IHEC / ihec-ecosystems

This repo is for code and documentation associated with the ihec-ecosystems working group
Apache License 2.0
5 stars 6 forks source link

Unified submission #50

Open dbujold opened 5 years ago

dbujold commented 5 years ago

Currently, the data hub validator relies on an exact match between an EpiRR record experiment name and IHEC Data Hub name. This is problematic because 1- An EpiRR record can have more than one experiment of the same type 2- The name used to describre the experiment can be different between both sources 3- Experiment Type property will soon be an optional property, that can be replaced by an ontology URI.

dzerbino commented 4 years ago

Result of Banff discussion: this issue would be resolved by unifying submissions into EpiRR and the IHEC Portal. Renaming issues.
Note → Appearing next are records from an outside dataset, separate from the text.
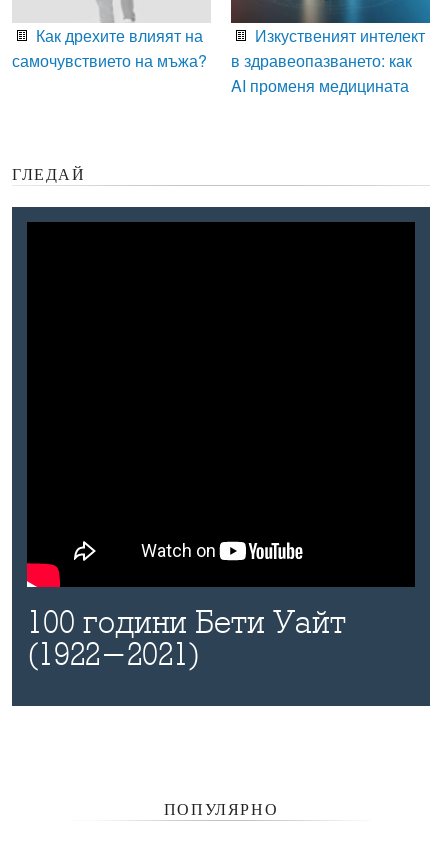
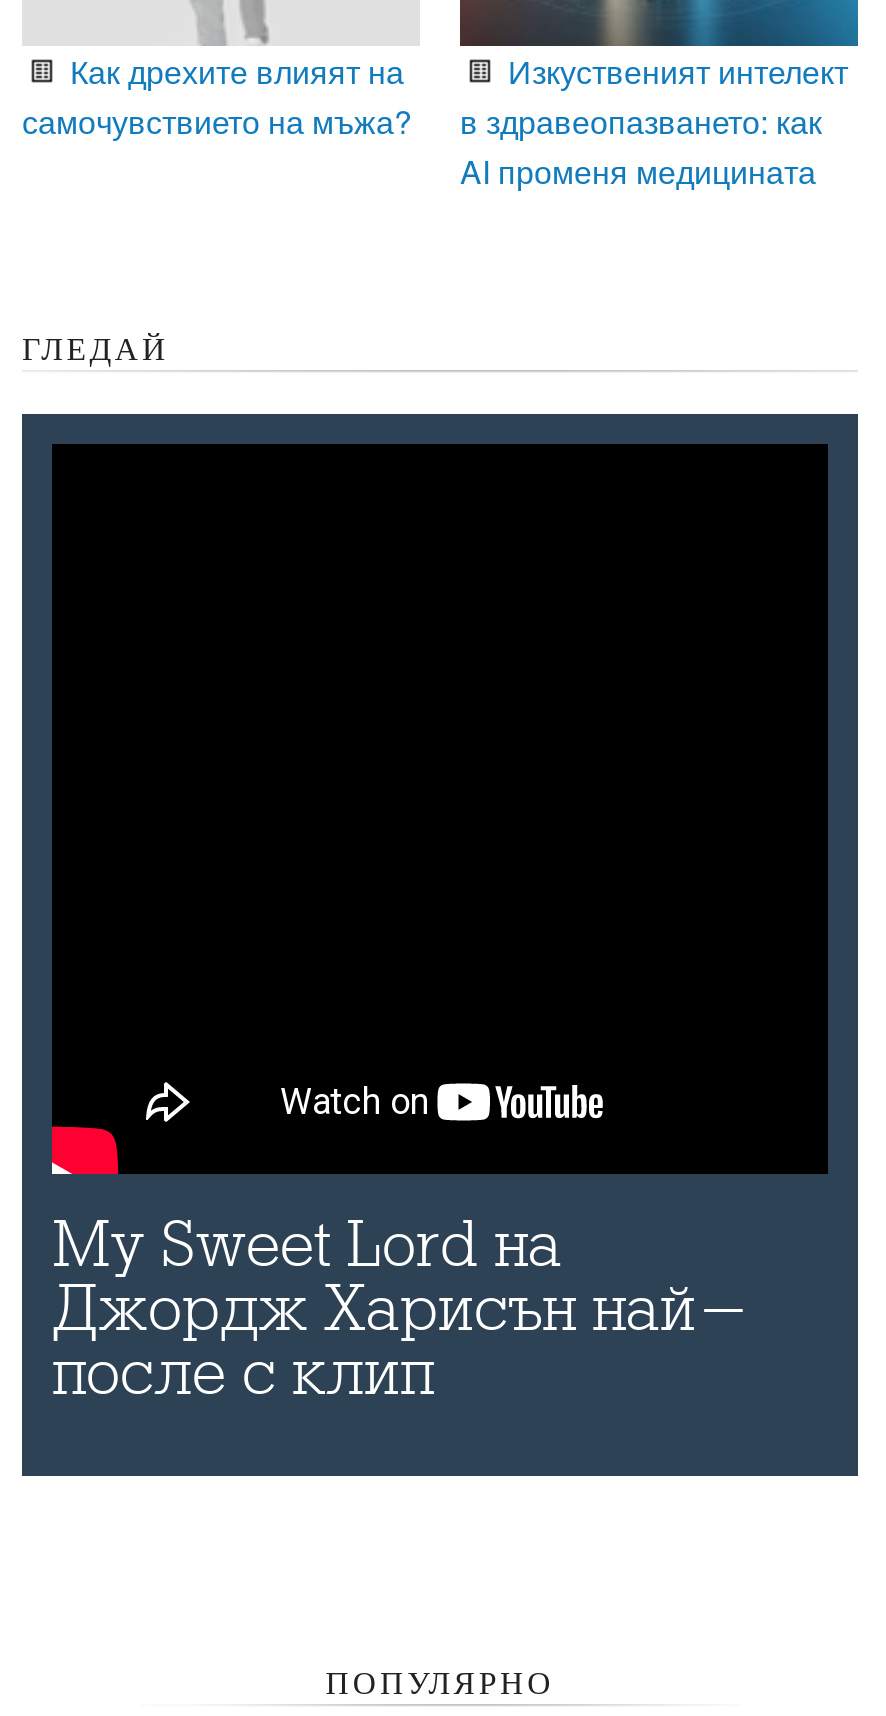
- 100 години Бети Уайт
- (1922-2021)
+ My Sweet Lord на
+ Джордж Харисън най-
+ после с клип
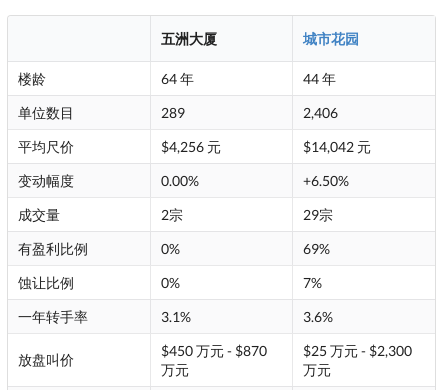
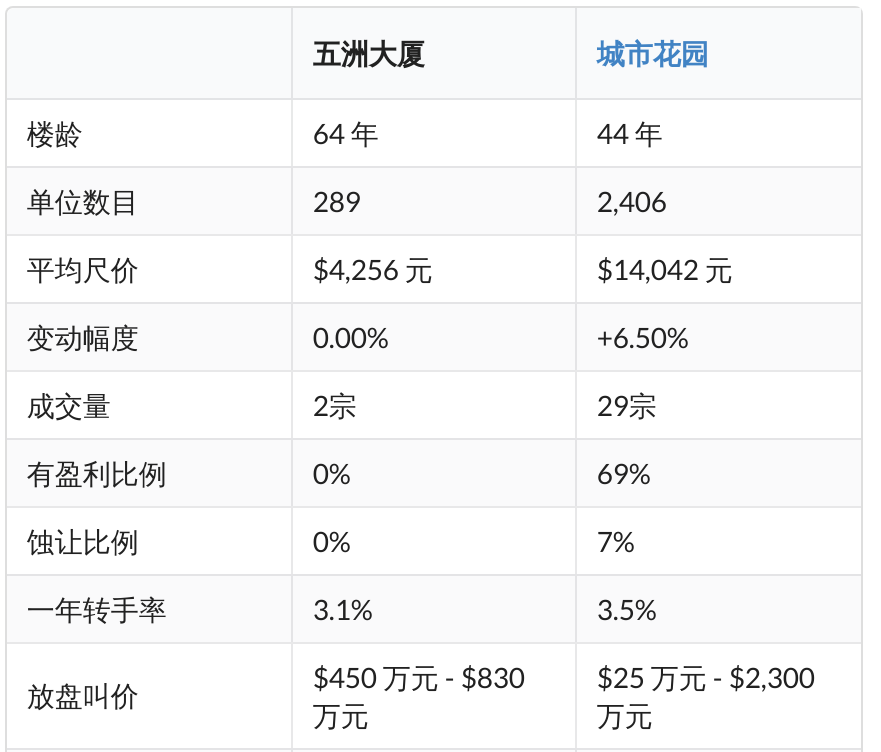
- 3.6%
+ 3.5%

- $450 万元 - $870
+ $450 万元 - $830
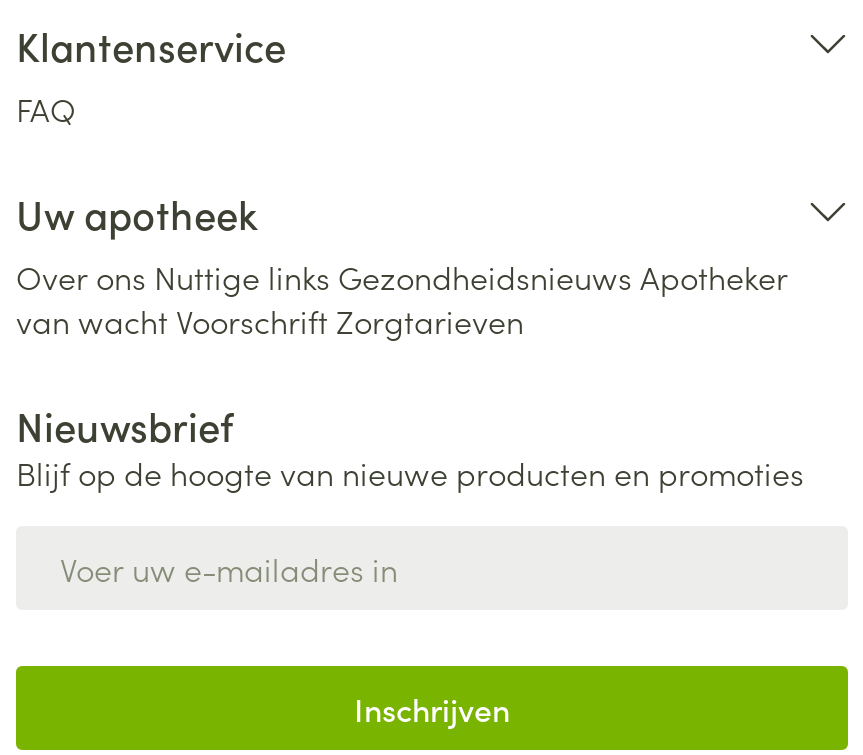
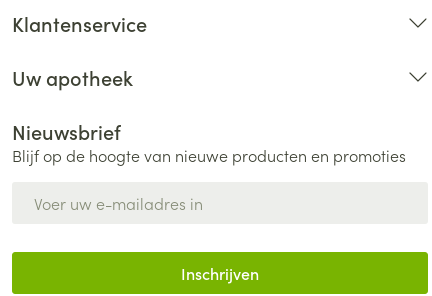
- FAQ

- Over ons Nuttige links Gezondheidsnieuws Apotheker
- van wacht Voorschrift Zorgtarieven
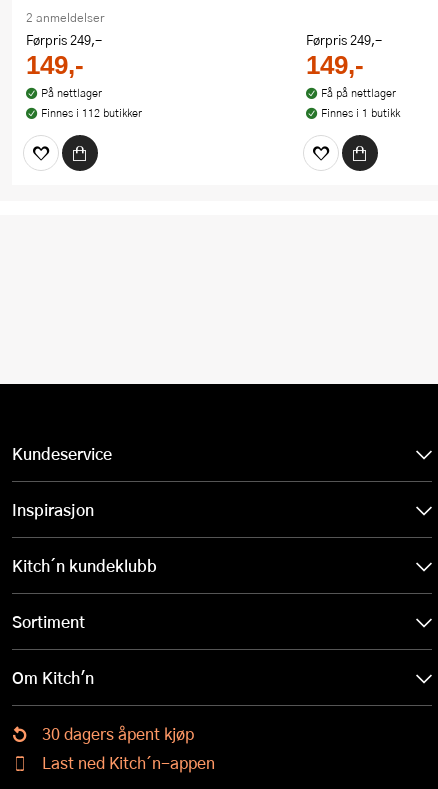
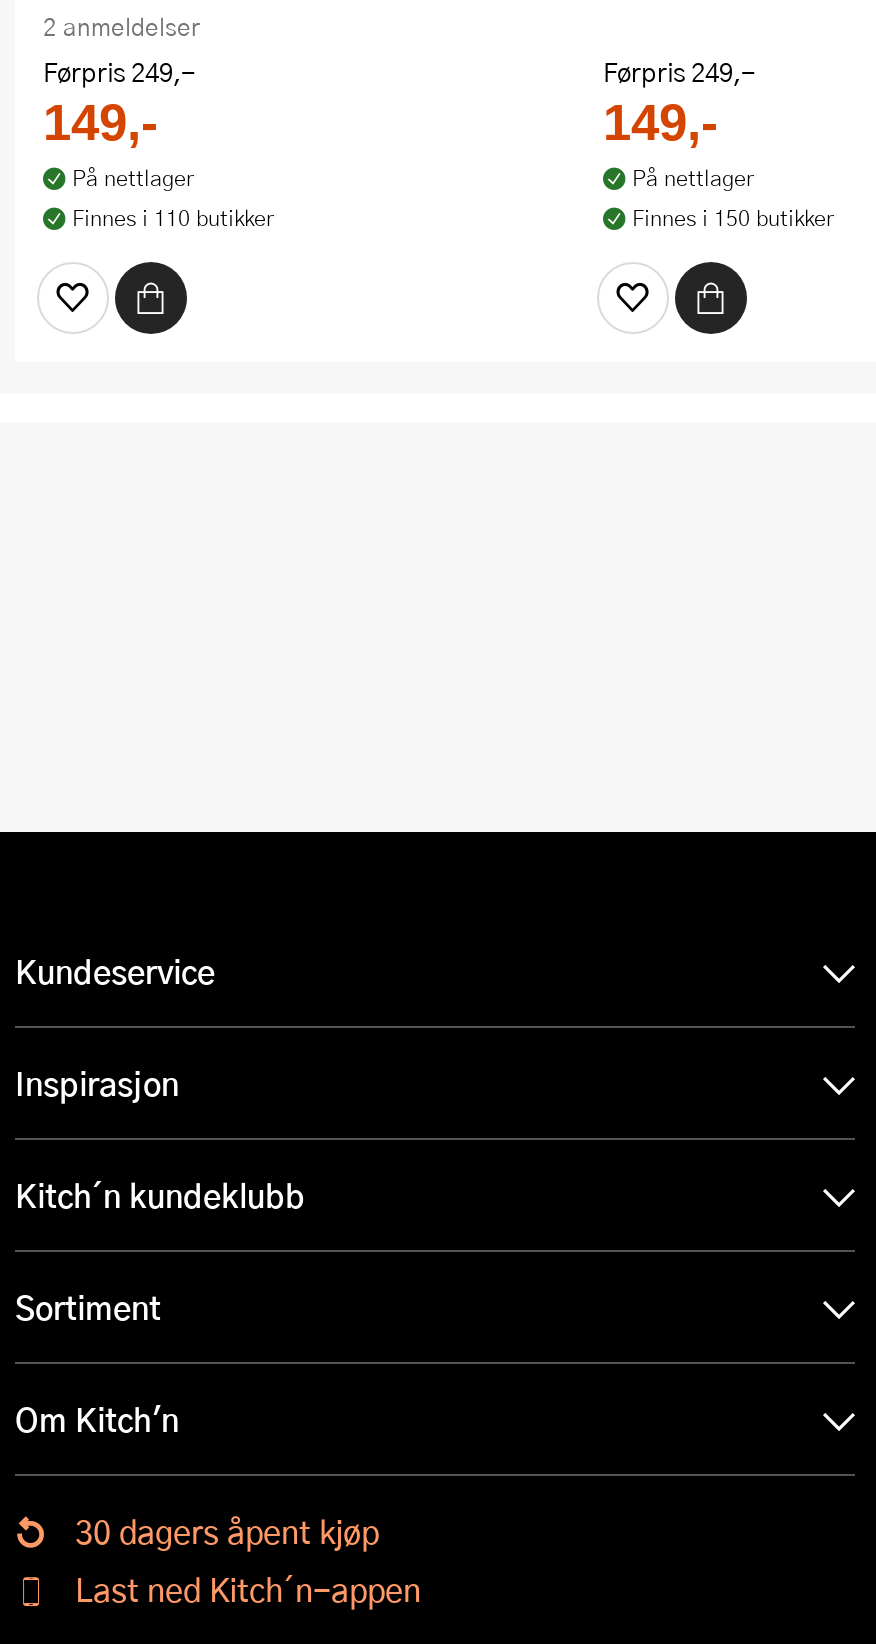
- Få på nettlager
- Finnes i 1 butikk
+ På nettlager
+ Finnes i 150 butikker

- Finnes i 112 butikker
+ Finnes i 110 butikker
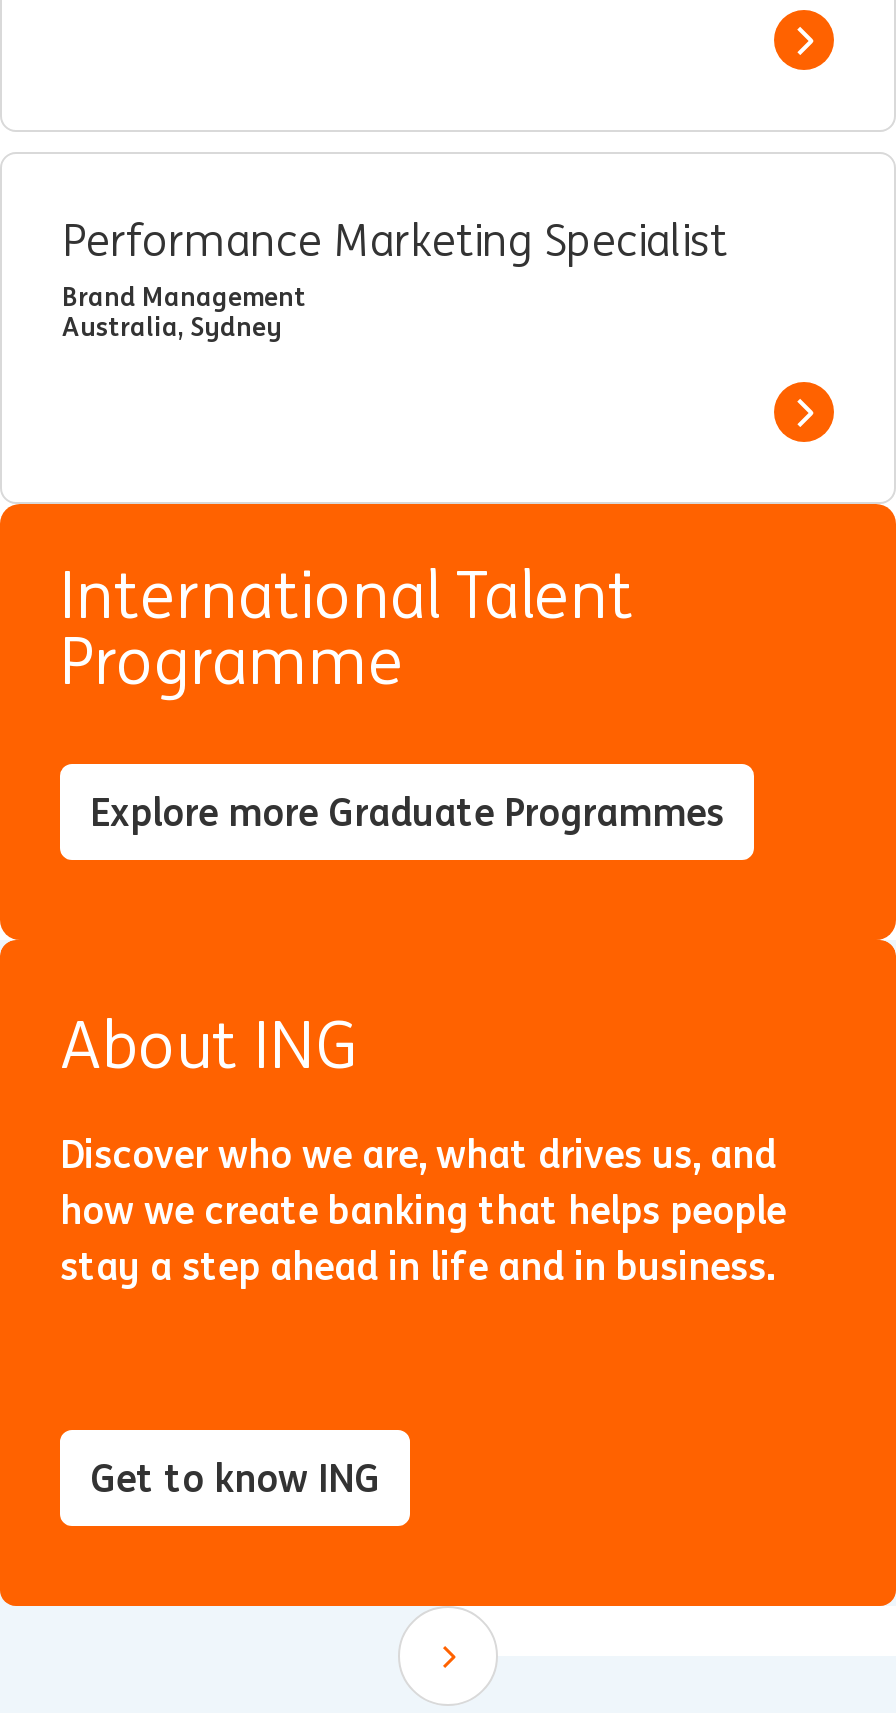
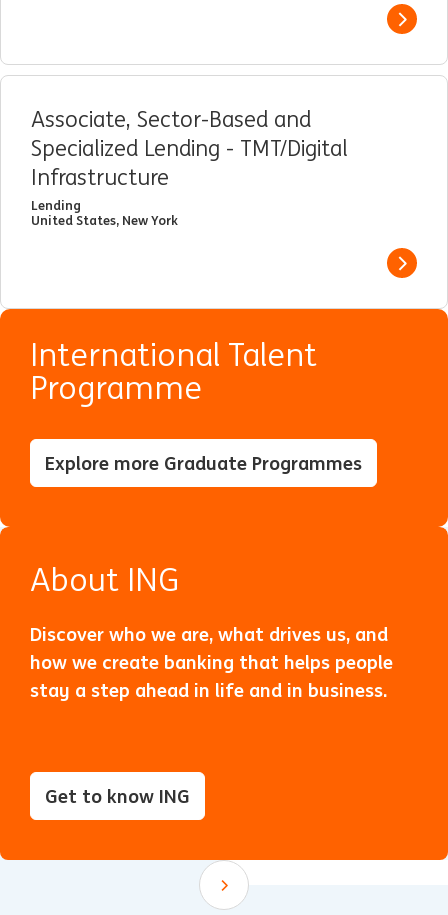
- Performance Marketing Specialist
- Brand Management
- Australia, Sydney
+ Associate, Sector-Based and
+ Specialized Lending - TMT/Digital
+ Infrastructure
+ Lending
+ United States, New York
sitag commented 4 years ago

To document: the proposal is to cross reference all repeated metadata fields in datahub schema from the epirr registry.

dzerbino commented 4 years ago

Current pipeline: 201710_IHEC_Ecosystem_MK

Spec for EpiRR JSON: https://github.com/Ensembl/EpiRR/blob/master/README.md Spec for Portal JSON: https://github.com/IHEC/ihec-ecosystems/tree/master/IHEC_Data_Hub

dzerbino commented 4 years ago

Desired result: single point of contact. A JSON is submitted to EpiRR that sends a template Portal JSON which is then filled by the team.

TODO:

dzerbino commented 4 years ago

What info can be dropped from the Portal JSON (assuming the portal can read it from EpiRR)?

{
   "datasets": {
        "experiment_1": {
            "experiment_attributes" // convert to ID
        },
        "experiment_2": {
            ...
        },
    }
    "samples": { ... }
}

What info needs to be retained:

{
    "hub_description": { ... },
    "datasets": {
        "experiment_1": {
            "sample_id": "...",
            "experiment_id":  "..." ,
            "analysis_attributes": { ... },
            "browser": { ... }
        },
        "experiment_2": {
           ...
        },
    }
}
sitag commented 4 years ago

@dzerbino They use the same schemas, so everything can be dropped as long as we keep the identifiers.

dbujold commented 4 years ago

Basically, what's needed is a way to link sample and experiment metadata, that would be obtained from EpiRR, to processed data (bigwigs, bigbeds) and data processing metadata (analysis_attributes), that would be provided to the IHEC Data Portal.